How do I troubleshoot Amazon ECR issues with Amazon EKS?

5 minute read
0

I can't pull images from Amazon Elastic Container Registry (Amazon ECR) when I use Amazon Elastic Kubernetes Service (Amazon EKS).

Short description

You can't pull images from Amazon ECR because of one of the following reasons:

  • You can't communicate with Amazon ECR endpoints.
  • You don't have the appropriate permissions in your worker node's node instance role.
  • You haven't created interface VPC endpoints.

To resolve these issues, use one or more of the following resolution sections, depending on your use case.

Resolution

Troubleshoot communication between worker nodes and Amazon ECR endpoints

If your worker nodes can't communicate with the Amazon ECR endpoints, then you receive the following error message:

Failed to pull image "ACCOUNT.dkr.ecr.REGION.amazonaws.com/imagename:tag": rpc error: code = Unknown desc = 
Error response from daemon: Get https://ACCOUNT.dkr.ecr.REGION.amazonaws.com/v2/: net/http: 
request canceled while waiting for connection (Client.Timeout exceeded while awaiting headers)

To resolve this error, confirm the following:

  • The subnet for your worker node has a route to the internet. Check the route table associated with your subnet.
  • The security group associated with your worker node allows outbound internet traffic.
  • The ingress and egress rule for your network access control lists (ACLs) allows access to the internet.

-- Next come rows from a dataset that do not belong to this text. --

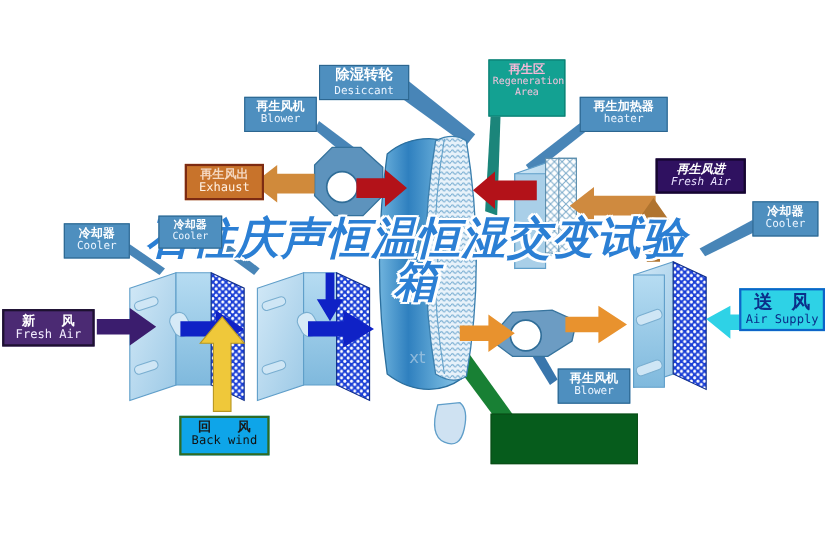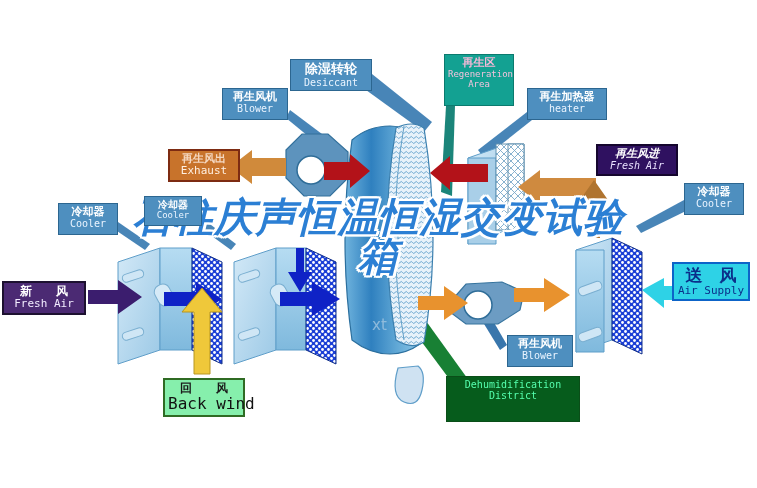--- a/index.html
+++ b/index.html
@@ -41,7 +41,7 @@
   .sk-green .cn{color:#42ffa0;}
   .sk-green .en{color:#55ffae;}
 
-  .sk-yellow{background:#86efac;border:2px solid #2f6b23;}
+  .sk-yellow{background:#0ea5e9;border:2px solid #2f6b23;}
   .sk-yellow .cn{color:#1a1a1a;}
   .sk-yellow .en{color:#111111;}
 

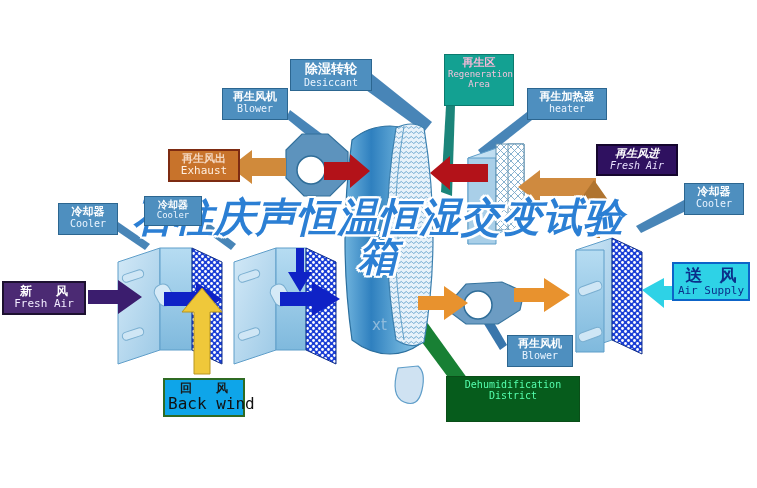--- a/index.html
+++ b/index.html
@@ -248,7 +248,6 @@
         <span class="en" style="font-size: 10px; white-space: nowrap;">Blower</span>
       </div>
       <div class="lbl sk-green" style="left: 446px; top: 376px; width: 134px; min-height: 46px; padding: 2px 3px;">
-        <span class="en" style="font-size: 10px; white-space: normal;">Dehumidification District</span>
       </div>
       <div class="lbl sk-yellow" style="left: 163px; top: 378px; width: 82px; min-height: 36px; padding: 2px 3px;">
         <span class="cn" style="font-size: 12px;">回　　风</span>

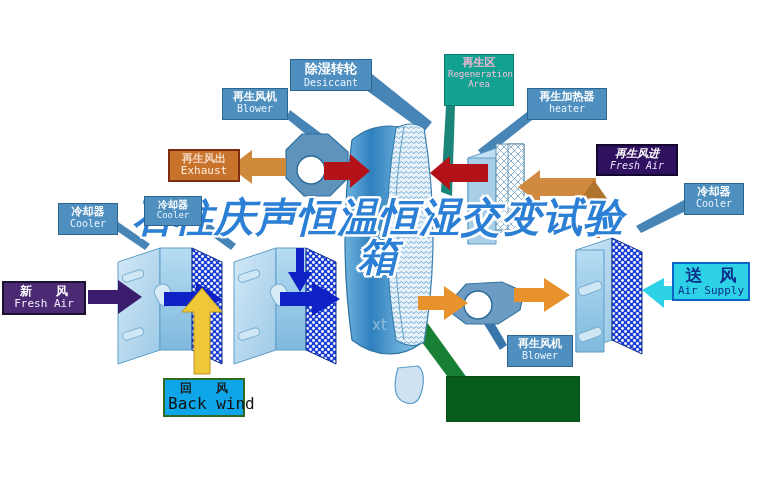--- a/index.html
+++ b/index.html
@@ -251,7 +251,7 @@
       </div>
       <div class="lbl sk-yellow" style="left: 163px; top: 378px; width: 82px; min-height: 36px; padding: 2px 3px;">
         <span class="cn" style="font-size: 12px;">回　　风</span>
-        <span class="en" style="font-size: 16px; white-space: nowrap;">Back wind</span>
+        <span class="en" style="font-size: 11px; white-space: nowrap;">Back wind</span>
       </div>
     </div>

Update the instance IAM role of your worker nodes

Suppose that your worker node's instance AWS Identity and Access Management (IAM) role doesn't have the required permission to pull images from Amazon ECR. Then, you get the following error from your Amazon EKS pod:

Warning  Failed     14s (x2 over 28s)  kubelet, ip-000-000-000-000.us-west-2.compute.internalFailed to pull image "ACCOUNT.dkr.ecr.REGION.amazonaws.com/imagename:tag": rpc error: code = Unknown desc = Error response from daemon: Get https://ACCOUNT.dkr.ecr.REGION.amazonaws.com/v2/imagename/manifests/tag: no basic auth credentials
Warning  Failed     14s (x2 over 28s)  kubelet, ip-000-000-000-000.us-west-2.compute.internal  Error: ErrImagePull
Normal   BackOff    2s (x2 over 28s)   kubelet, ip-000-000-000-000.us-west-2.compute.internal  Back-off pulling image "ACCOUNT.dkr.ecr.REGION.amazonaws.com/imagename:tag"
Warning  Failed     2s (x2 over 28s)   kubelet, ip-000-000-000-000.us-west-2.compute.internal  Error: ImagePullBackOff

To resolve this error, confirm that your worker nodes use the AmazonEC2ContainerRegistryReadOnly AWS Identity and Access Management (IAM) managed policy. Or, update the Amazon Elastic Compute Cloud (Amazon EC2) instance profile of your worker nodes with the following IAM permissions:

"ecr:GetAuthorizationToken",
"ecr:BatchCheckLayerAvailability",
"ecr:GetDownloadUrlForLayer",
"ecr:GetRepositoryPolicy",
"ecr:DescribeRepositories",
"ecr:ListImages",
"ecr:DescribeImages",
"ecr:BatchGetImage",
"ecr:GetLifecyclePolicy",
"ecr:GetLifecyclePolicyPreview",
"ecr:ListTagsForResource",
"ecr:DescribeImageScanFindings"

Important: It's a best practice to use the AmazonEC2ContainerRegistryReadOnly policy instead of creating a duplicate policy.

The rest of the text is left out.